Edit to add: you need to keep an eye on your bike throughout - if it gets stolen the train company won't be interested. Check first as some have rules that forbid you locking the bike on the train.
If I take my bike on a train I normally either stay with it, unless I can get a seat where it's in direct line of sight and close enough to react if anything happens.


----------



## mjr (20 Feb 2018)

1. It varies by service. 
2. It varies by route. 
3. You report it to the British Transport Police, otherwise situation normal. 
4. http://www.atob.org.uk/rail-ferry-zone/


----------



## robjh (20 Feb 2018)

Go to the National Rail enquiries site.
Look up a train journey that you are interested in.

When it displays the timetable, click on details






The next page will have a cycle icon. Click on it, eg.




This will then give you the bike conditions for the train company operating that service.


----------



## Randombiker9 (20 Feb 2018)

Supersuperleeds said:


> It depends on which train operator you are going to be using.





NorthernDave said:


> As @Supersuperleeds says, it depends which train operator run the service.
> 
> Up here in Gods Own County, *Northern* officially have a "two bikes per train" rule but with no pre-booking, it's technically first come first served.
> I've never seen anyone turned away though, but it could happen. Regularly on my journey to work there will be 3 or 4 bikes on the train and no-one seems phased.
> ...





mjr said:


> 1. It varies by service.
> 2. It varies by route.
> 3. You report it to the British Transport Police, otherwise situation normal.
> 4. http://www.atob.org.uk/rail-ferry-zone/



Thanks guys i live in berkshire. So most of the trains are GWR (Great western railway) although seen a couple of cross country and that's all i've seen.


----------



## Randombiker9 (20 Feb 2018)

robjh said:


> Go to the National Rail enquiries site.
> Look up a train journey that you are interested in.
> 
> When it displays the timetable, click on details
> ...



Look up a train journey that you are interested in.

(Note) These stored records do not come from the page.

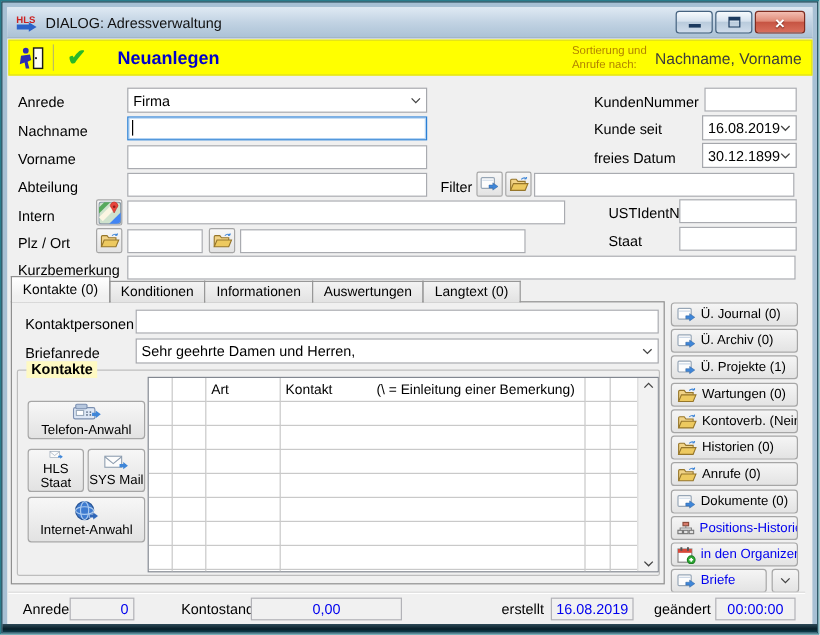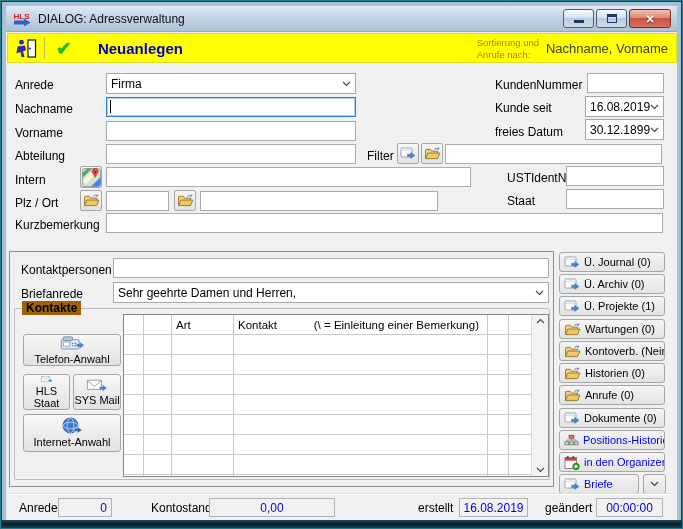--- a/index.html
+++ b/index.html
@@ -44,21 +44,21 @@
   .caret{position:absolute;width:1px;height:13px;background:#000}
   
   .tabstrip{position:absolute;left:8px;top:229px;height:22px;display:flex;align-items:flex-end;z-index:3}
   .tab{height:18px;padding:0 9px;display:flex;align-items:center;font-size:11.5px;color:#000;
        background:linear-gradient(#f3f3f3,#e2e2e2);border:1px solid #979797;border-bottom:none}
   .tab+.tab{margin-left:-1px}
   .tab.active{height:22px;background:linear-gradient(#ffffff,#f0f0f0 75%);border-color:#8f8f8f;z-index:4}
   .tabbody{position:absolute;left:8px;top:250px;width:545px;height:236px;border:1px solid #8f8f8f;background:#f0f0f0;z-index:1}
   
   .group{position:absolute;left:13px;top:307px;width:536px;height:172px;border:1px solid #bdbdbd;border-radius:2px;z-index:2}
-  .group-lbl{position:absolute;left:21px;top:300px;font-size:12px;font-weight:bold;background:#a16207;padding:0 4px;z-index:3}
+  .group-lbl{position:absolute;left:21px;top:300px;font-size:12px;font-weight:bold;background:#fef9c3;padding:0 4px;z-index:3}
   .cmdbtn{position:absolute;display:flex;flex-direction:column;align-items:center;justify-content:center;gap:2px;
           background:linear-gradient(#f7f7f7,#e2e2e2);border:1px solid #a6a6a6;border-radius:3px;
           font-size:11px;color:#000;z-index:3;text-align:center;line-height:1.1}
   .tbl{position:absolute;left:122px;top:313px;width:426px;height:163px;background:#fff;border:1px solid #828790;
        display:flex;z-index:3;overflow:hidden}
   .tgrid{flex:1;overflow:hidden}
   .thead,.trow{display:grid;grid-template-columns:20px 28px 62px 254px 21px 22px;height:20px}
   .thead>span,.trow>span{border-right:1px solid #c9c9c9;border-bottom:1px solid #c9c9c9;
        font-size:11.5px;display:flex;align-items:center;padding:0 4px;white-space:nowrap;overflow:hidden}
   .th-kontakt{justify-content:space-between}
@@ -227,20 +227,27 @@
         </svg>
       </span>
   </div>
 
   <span class="lbl" style="left:506px;top:170px">USTIdentNr</span>
   <input class="tb" style="left: 565px; top: 165px; width: 98px;" value="">
 
   <span class="lbl" style="left:506px;top:193px">Staat</span>
   <input class="tb" style="left: 565px; top: 188px; width: 98px;" value="">
 
+  <div class="tabstrip">
+    <span class="tab active">Kontakte (0)</span>
+    <span class="tab">Konditionen</span>
+    <span class="tab">Informationen</span>
+    <span class="tab">Auswertungen</span>
+    <span class="tab">Langtext (0)</span>
+  </div>
   <div class="tabbody"></div>
 
   <span class="lbl" style="left:20px;top:262px;z-index:2">Kontaktpersonen</span>
   <input class="tb" style="left: 112px; top: 257px; width: 436px; z-index: 2;" value="">
 
   <span class="lbl" style="left:20px;top:286px;z-index:2">Briefanrede</span>
   <div class="combo" style="left:112px;top:281px;width:436px;z-index:2">
     <span>Sehr geehrte Damen und Herren,</span>
     <span class="chev">
         <svg width="9" height="6">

When it displays the timetable, click on details
View attachment 396732


The next page will have a cycle icon. Click on it, eg.
View attachment 396736

This will then give you the bike conditions for the train company operating that service.[/QUOTE]
Thanks that's helpful.


----------



## snorri (20 Feb 2018)

There may be secure overnight cycle parking at or near the rail terminal at the work end of your journey, this might cost a little but could save you worries re. getting a bike on the train.


----------



## NorthernDave (20 Feb 2018)

Randombiker9 said:


> Thanks guys i live in berkshire. So most of the trains are GWR (Great western railway) although seen a couple of cross country and that's all i've seen.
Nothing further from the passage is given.